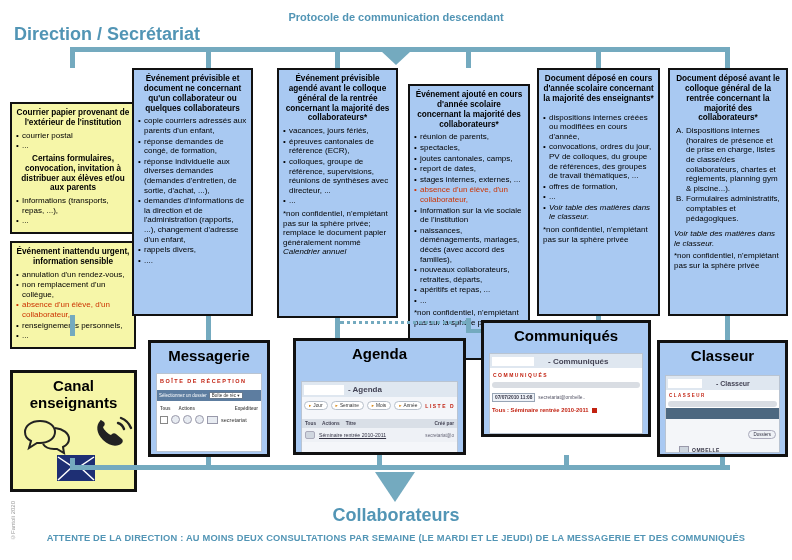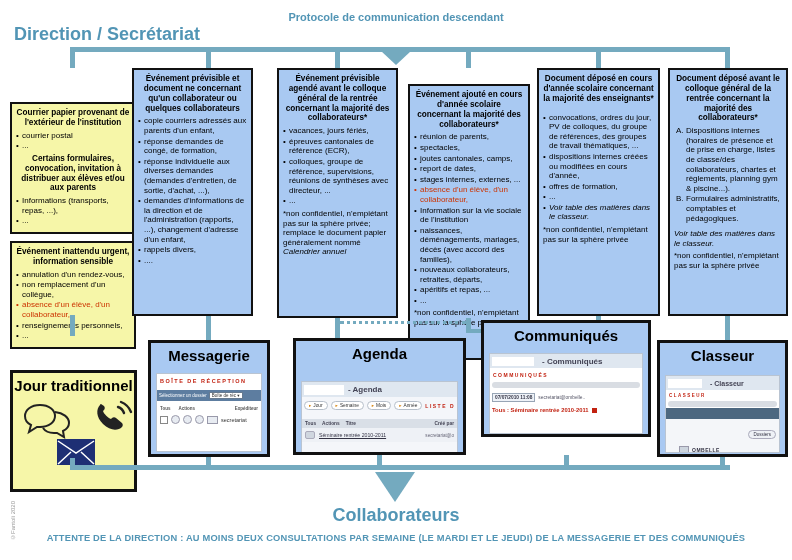"convocations, ordres du jour, PV" div.li { order: before "dispositions internes créées ou" -> after "dispositions internes créées ou" }
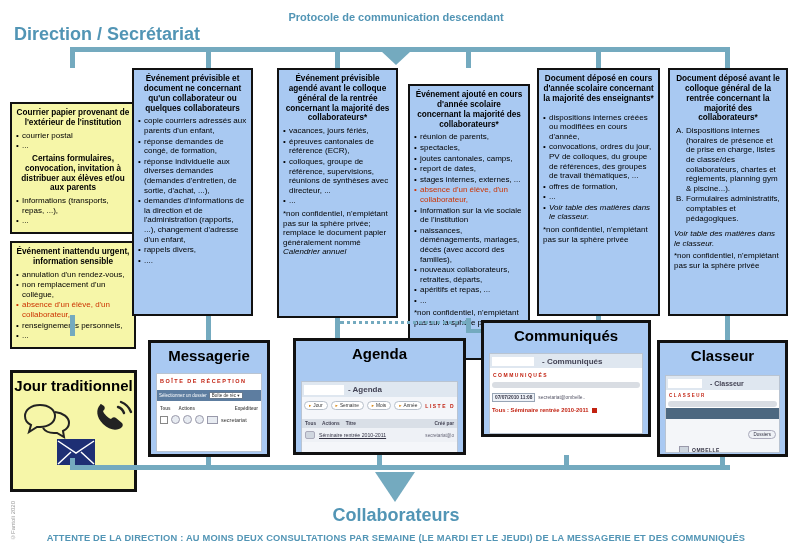"- Communiqués" .cm-top { gap: 8px -> 14px }
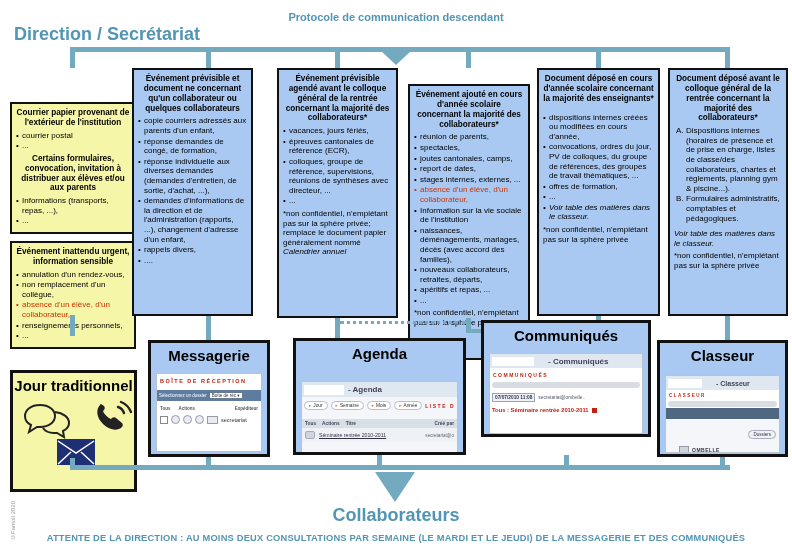"Jour traditionnel" div.ctitle { text: Jour traditionnel -> Canal enseignants }
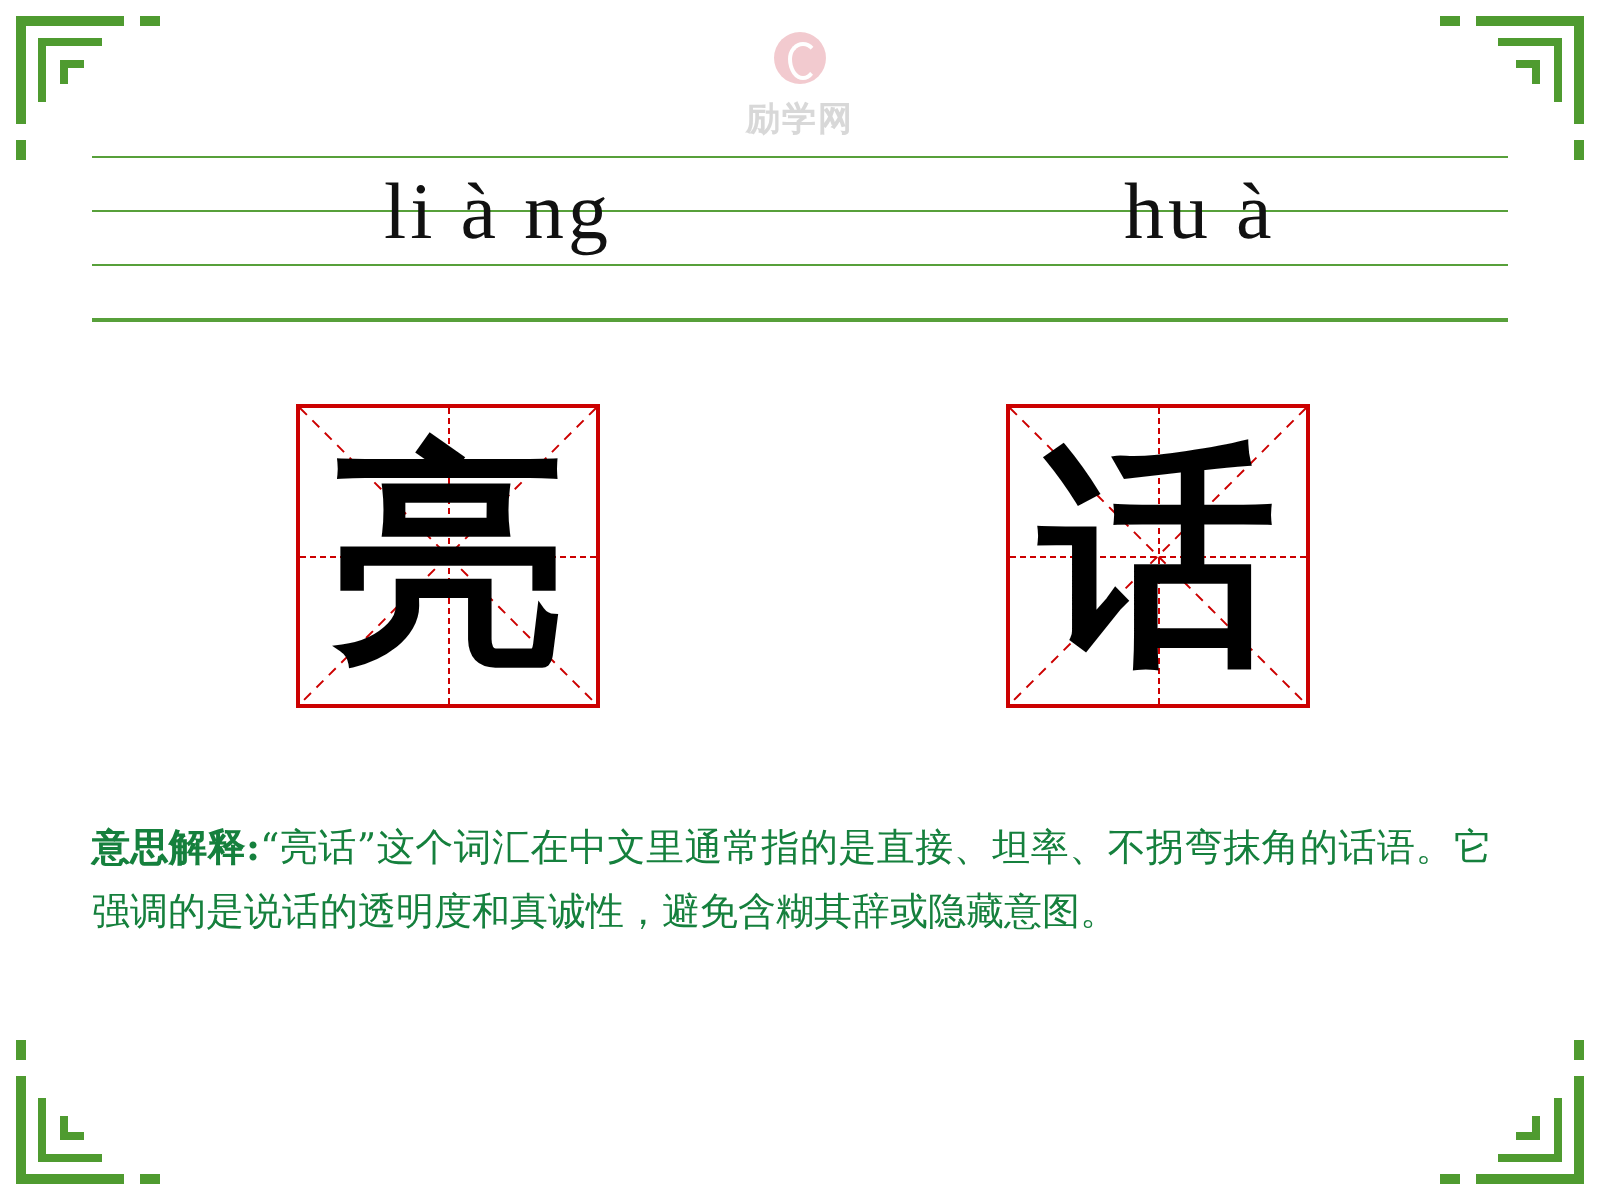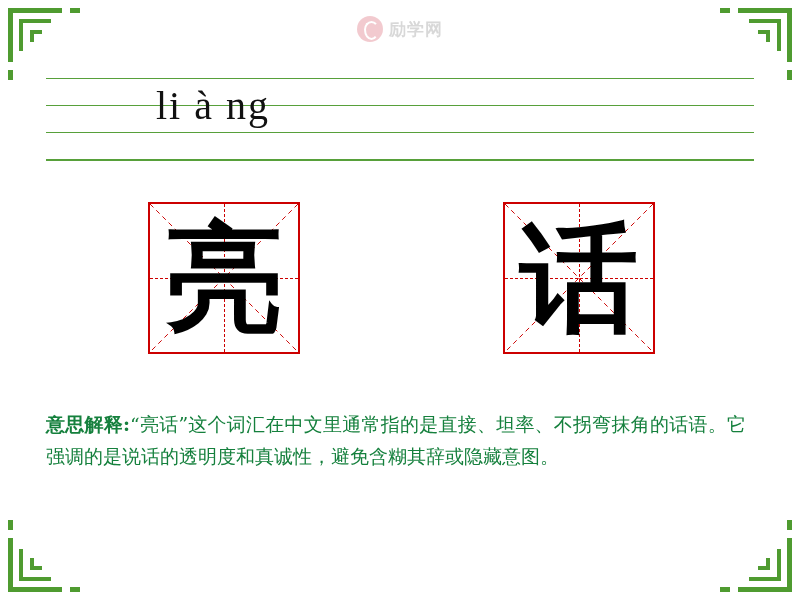"励学网" .logo-wrap { flex-direction: none -> column }
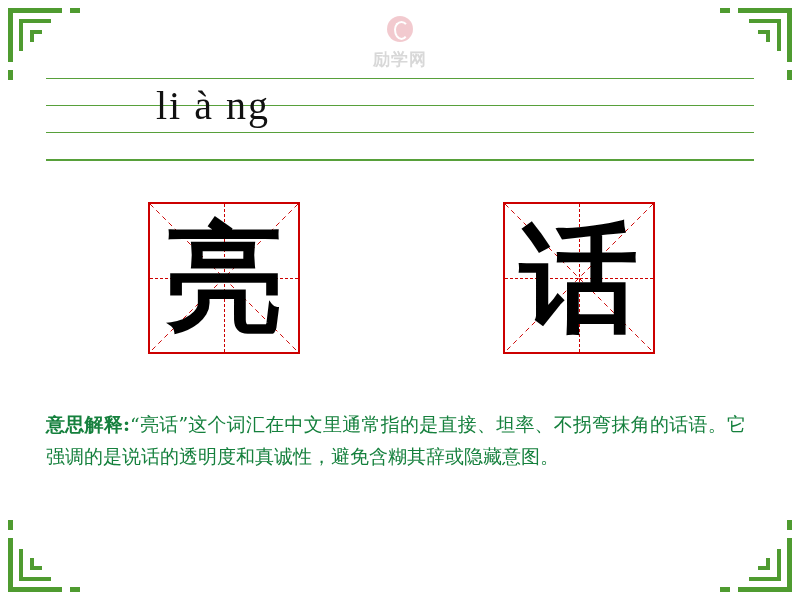"li à ng" .pinyin { margin-left: none -> 36px }
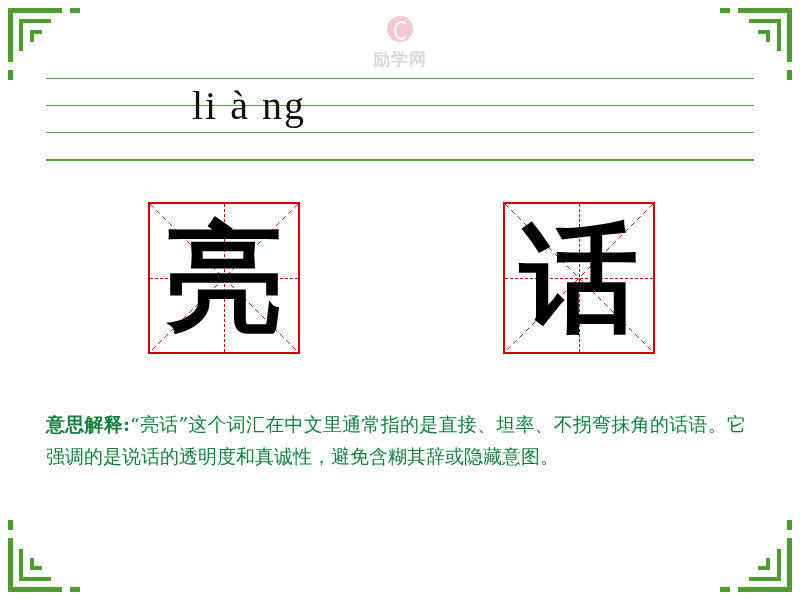"hu à" div.pinyin { html: none -> <div>hu à</div> }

**PROBLEM DETAILS**
Begin at the first line of the entries above and return each line exactly, stopping after the line that contains "flex-direction: none ->". Pictures do not belong in the copy.

**OUTPUT OF THE TASK**
"convocations, ordres du jour, PV" div.li { order: before "dispositions internes créées ou" -> after "dispositions internes créées ou" }
"- Communiqués" .cm-top { gap: 8px -> 14px }
"Jour traditionnel" div.ctitle { text: Jour traditionnel -> Canal enseignants }
"励学网" .logo-wrap { flex-direction: none -> column }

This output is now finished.